🤖 AI Summary
This work addresses the scarcity of Abstract Meaning Representation (AMR) resources for Persian, a low-resource language. Methodologically, we adapt the AMR v3.0 framework to Persian’s rich morphology and flexible word order through linguistically motivated, language-specific extensions; design a cross-lingual alignment–guided collaborative annotation protocol; and integrate expert validation throughout the process. Our contributions are threefold: (1) the first publicly available, reproducible Persian AMR annotation guideline; (2) the first high-quality, manually verified Persian AMR corpus (1,562 sentences); and (3) empirical insights into the adaptation challenges—and necessary structural reforms—of universal semantic representation frameworks for highly inflected, free-word-order languages.
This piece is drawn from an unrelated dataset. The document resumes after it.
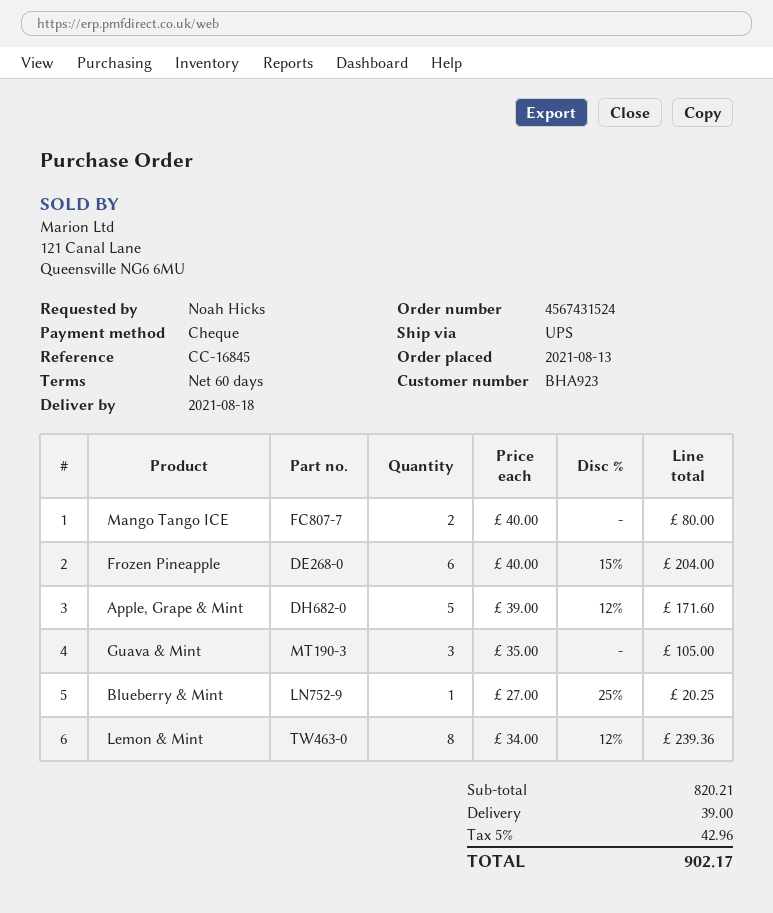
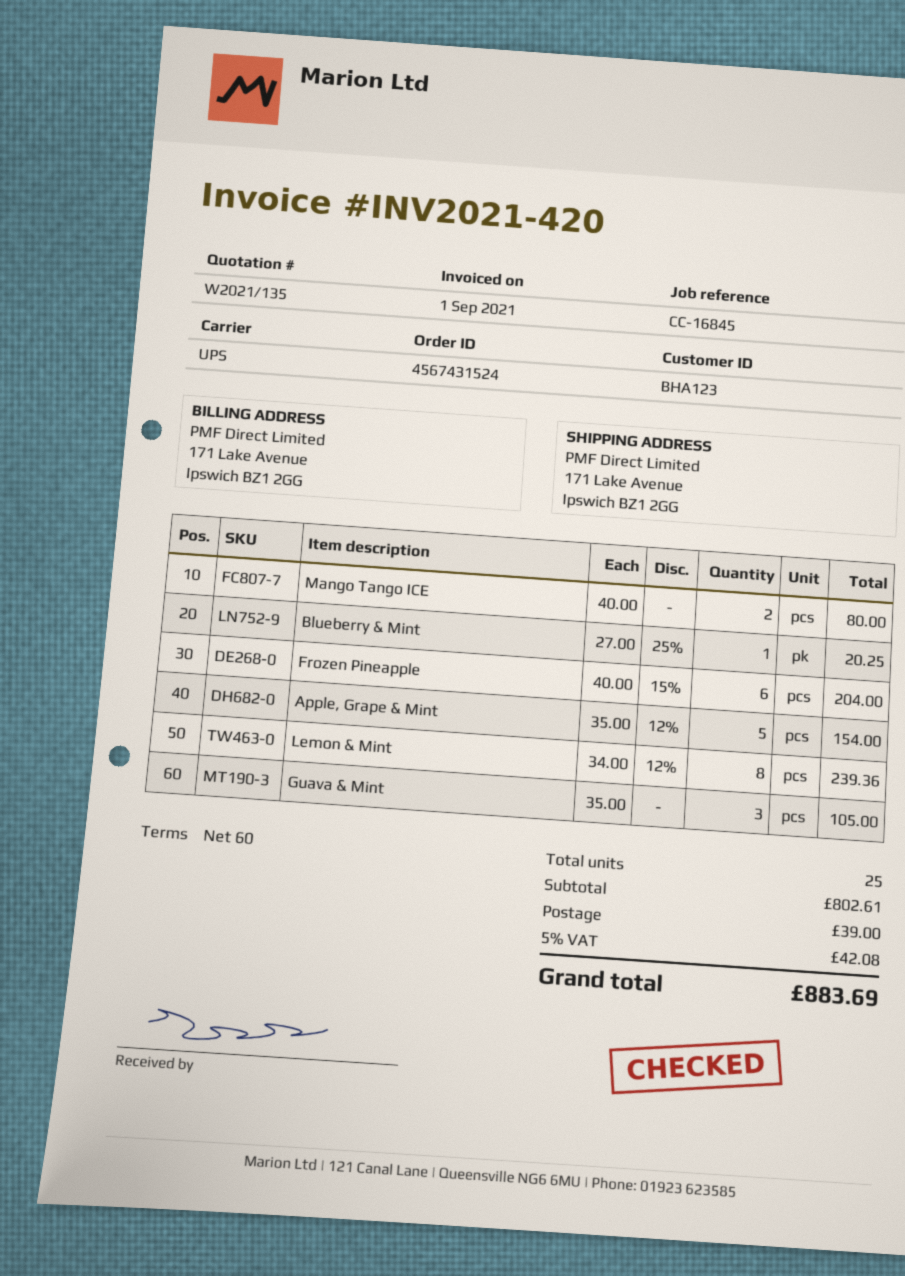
customer number: BHA923 -> BHA123
Apple, Grape & Mint: 5 x 39.00 - 12% = 171.60 -> 5 x 35.00 - 12% = 154.00
subtotal: 820.21 -> 802.61
tax: 5% = 42.96 -> 5% = 42.08
total: 902.17 -> 883.69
This resource enables downstream research in Persian semantic parsing, machine translation, and cross-lingual AMR parsing.
📝 Abstract
This paper introduces the Persian Abstract Meaning Representation (AMR) guidelines, a detailed guide for annotating Persian sentences with AMR, focusing on the necessary adaptations to fit Persian's unique syntactic structures. We discuss the development process of a Persian AMR gold standard dataset consisting of 1,562 sentences created following the guidelines. By examining the language specifications and nuances that distinguish AMR annotations of a low-resource language like Persian, we shed light on the challenges and limitations of developing a universal meaning representation framework. The guidelines and the dataset introduced in this study highlight such challenges, aiming to advance the field.